Over the past few weeks the Chinese work ethic and relentless discipline has reminded me of the dynamic between "Drago" and "Apollo Creed" in "Rocky IV". We (The United States) seem to act with the blind confidence of Apollo Creed, while the humble perseverance of the Chinese reminds me of Drago. No, I'm not implying that anyone is taking steroids over here, all I'm saying is that China reminds me of a hard-working awakening giant, and many of the Americans I've met on the road remind me of cocky Apollo Creed's. You can argue all you want about communism and capitalism, but everything you've heard about China becoming the next world superpower is true. I'm definitely happy and thankful to be American, but we could learn a lot from the educational, social, and commercial successes in China.

After observing the flag raising ceremony, Jack and I sat down with Principal Tu to discuss my role at Q1. Typically foreign teachers are allowed to teach whatever they want, but I may have oversold my corporate training experience because Principal Tu decided to let me teach directly from the official English textbook.
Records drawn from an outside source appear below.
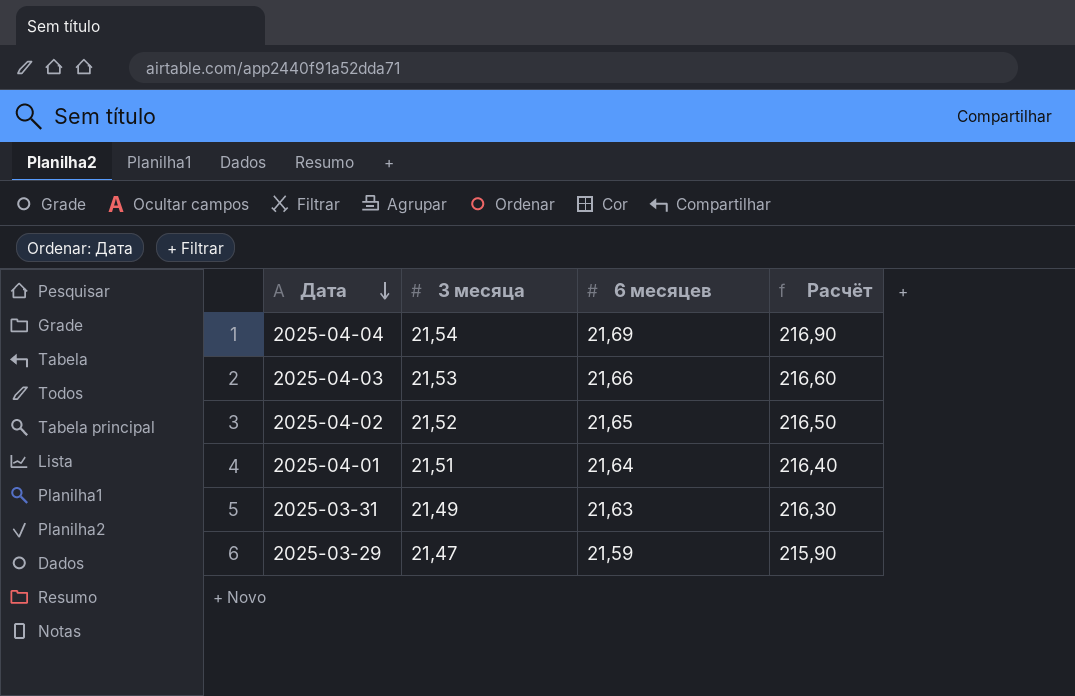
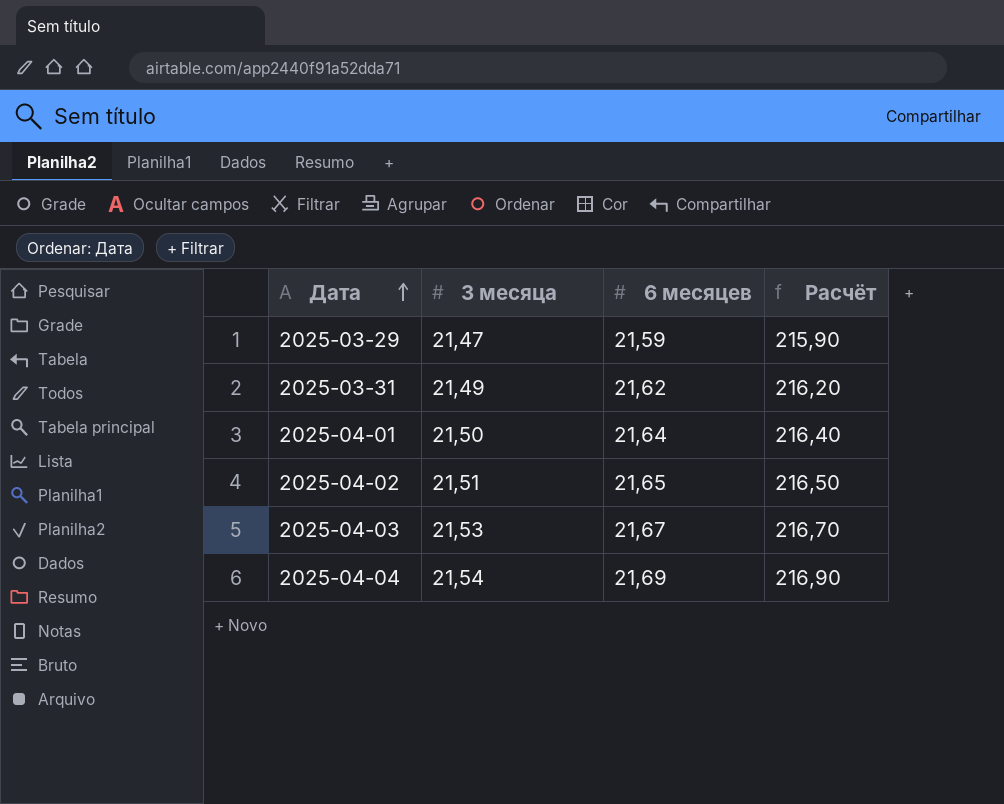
row order: Дата descending -> Дата ascending
2025-03-31 | 6 месяцев: 21,63 -> 21,62
2025-03-31 | Расчёт: 216,30 -> 216,20
2025-04-01 | 3 месяца: 21,51 -> 21,50
2025-04-02 | 3 месяца: 21,52 -> 21,51
2025-04-03 | 6 месяцев: 21,66 -> 21,67
2025-04-03 | Расчёт: 216,60 -> 216,70

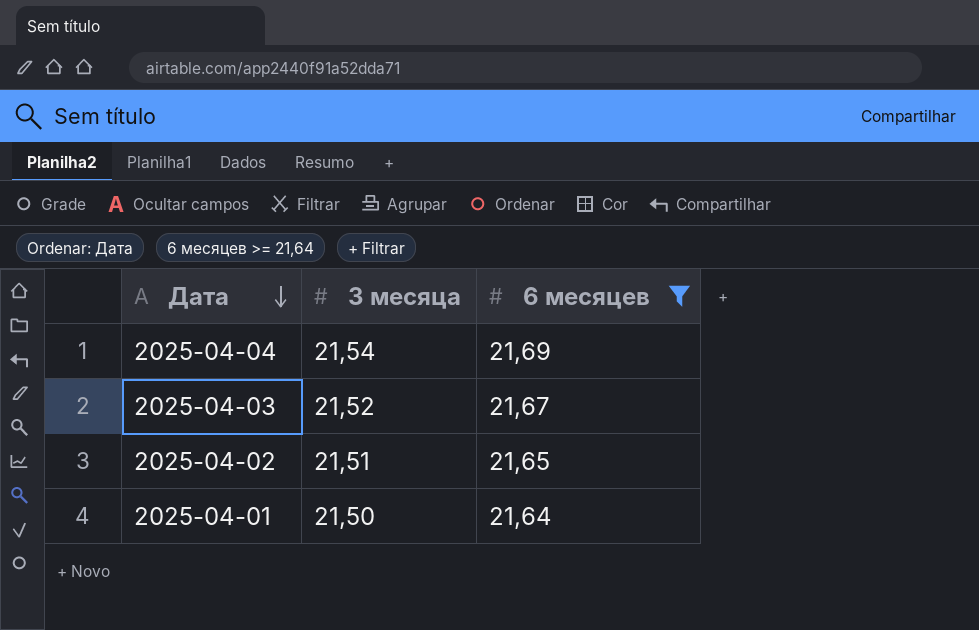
filter: none -> 6 месяцев >= 21,64
row order: Дата ascending -> Дата descending
column Расчёт | formula: [6 месяцев] * 10 -> none
2025-04-03 | 3 месяца: 21,53 -> 21,52

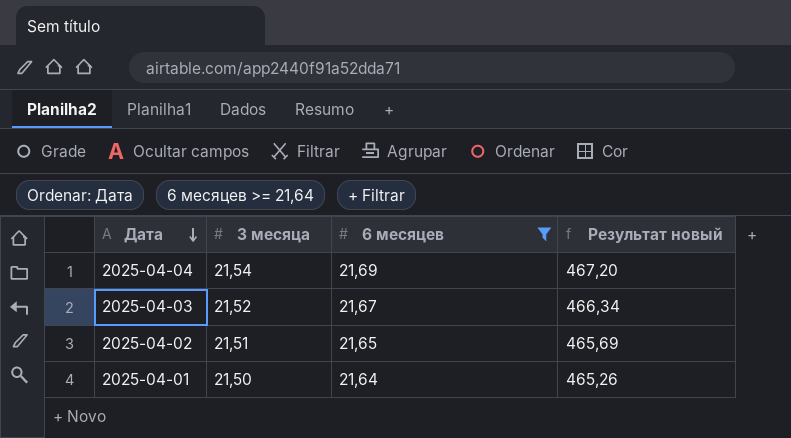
column Результат новый | formula: none -> [3 месяца] * [6 месяцев]

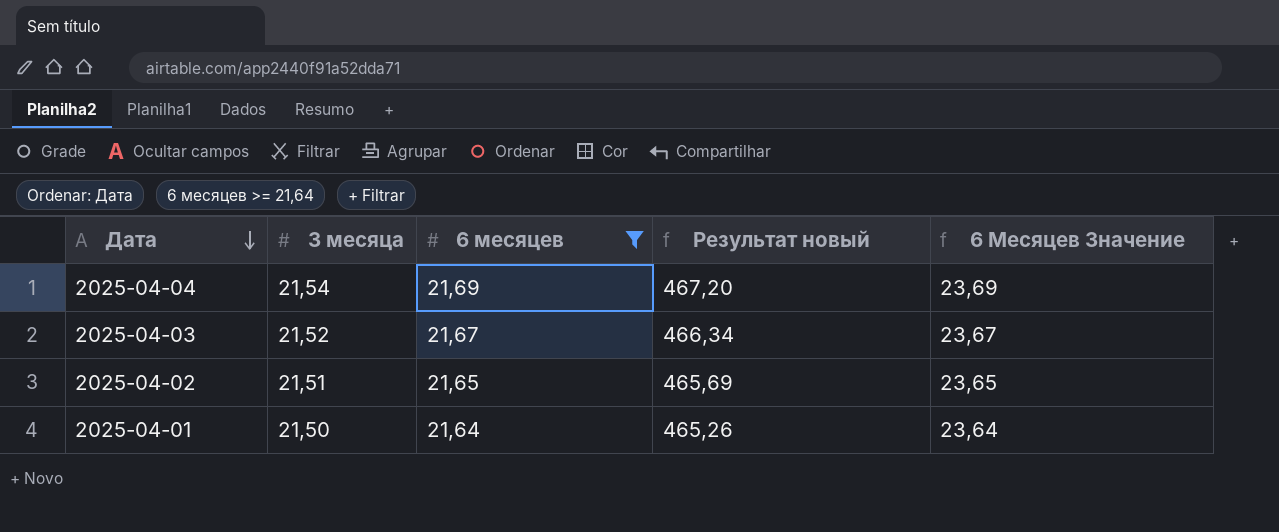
column 6 Месяцев Значение | formula: none -> [6 месяцев] + 2

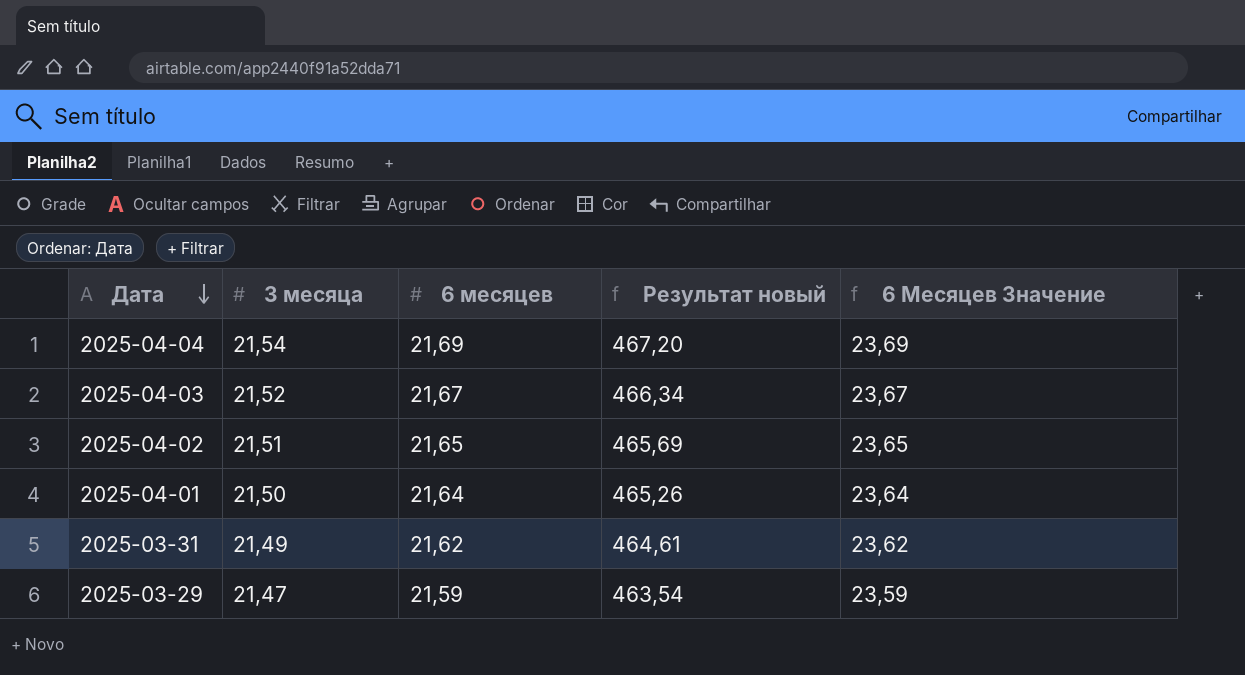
filter: 6 месяцев >= 21,64 -> none

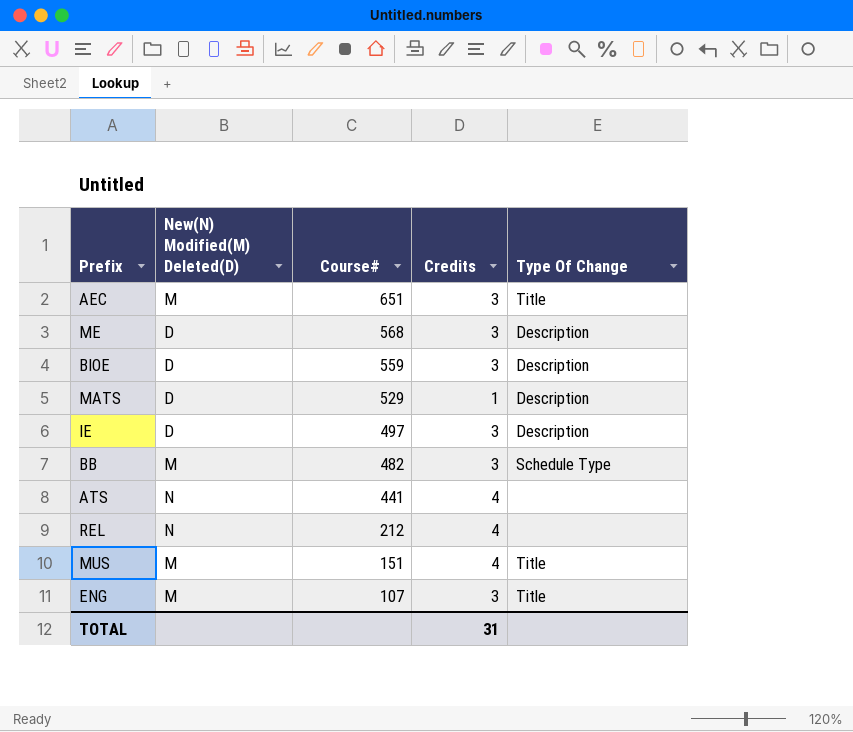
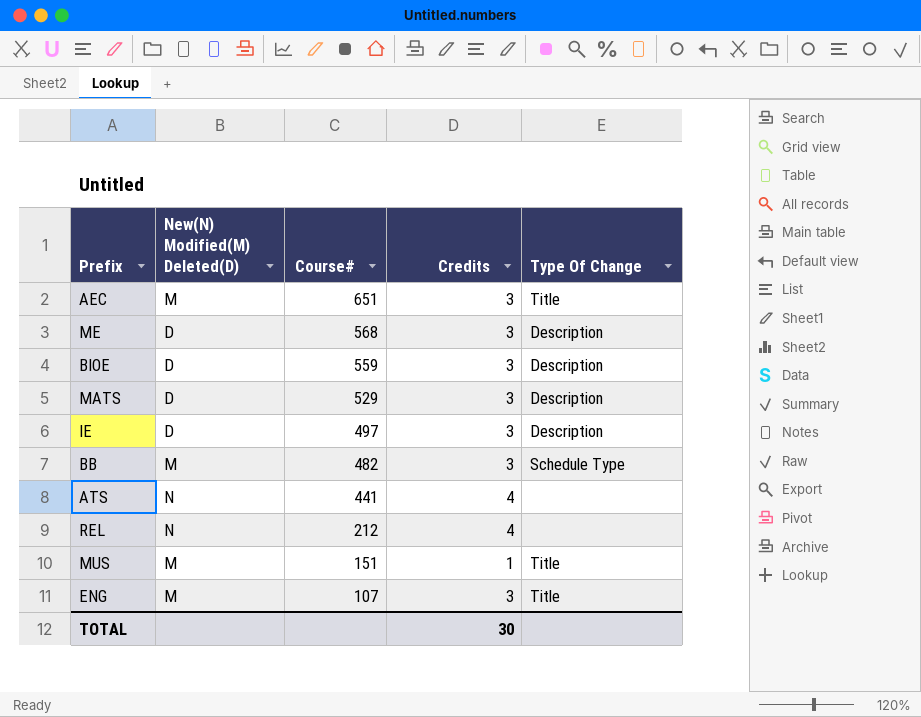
MATS | Credits: 1 -> 3
MUS | Credits: 4 -> 1
TOTAL | Credits: 31 -> 30

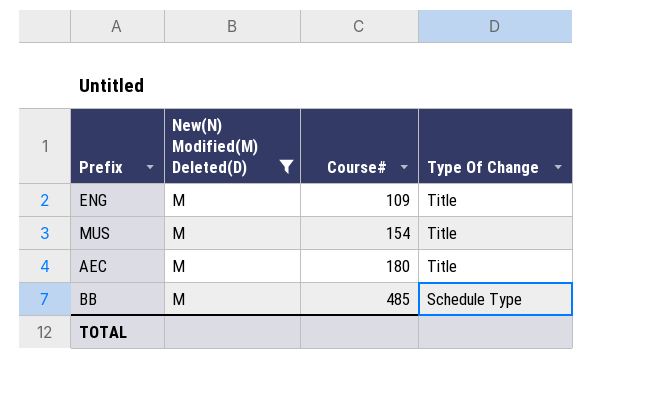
filter: none -> New(N) Modified(M) Deleted(D) = M
row order: Course# descending -> Course# ascending
column Credits | position: 4 -> none
ENG | Course#: 107 -> 109
MUS | Course#: 151 -> 154
AEC | Course#: 651 -> 180
BB | Course#: 482 -> 485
This was the first time any foreign teacher taught "Official" material, so ten different observers crowded into my classroom the first day. Nice.

Each one of my classes was made up of over fifty students, but discipline is a big deal at Q1, so the class size was never a problem. All I had to do was hold up my hand and the whole class was silent in seconds. I think they may have just been intimidated by my size, but I wasn't complaining.

Even though I was pretty nervous that first day, everything worked out perfectly. The facilities were top notch and each classroom came equipped with a massive flat screen TV/Powerpoint projector. (Yes, I couldn't resist the urge to use Powerpoint. I can see eyes rolling at DPR from here) All I had to do was walk in and point to the TV and the class monitor popped up, hooked up the system, cleaned the board, and straightened my work space. Teachers are VERY highly respected in Chinese society, partly due to the influence from Confucius, and partly due to the government's intense focus on education.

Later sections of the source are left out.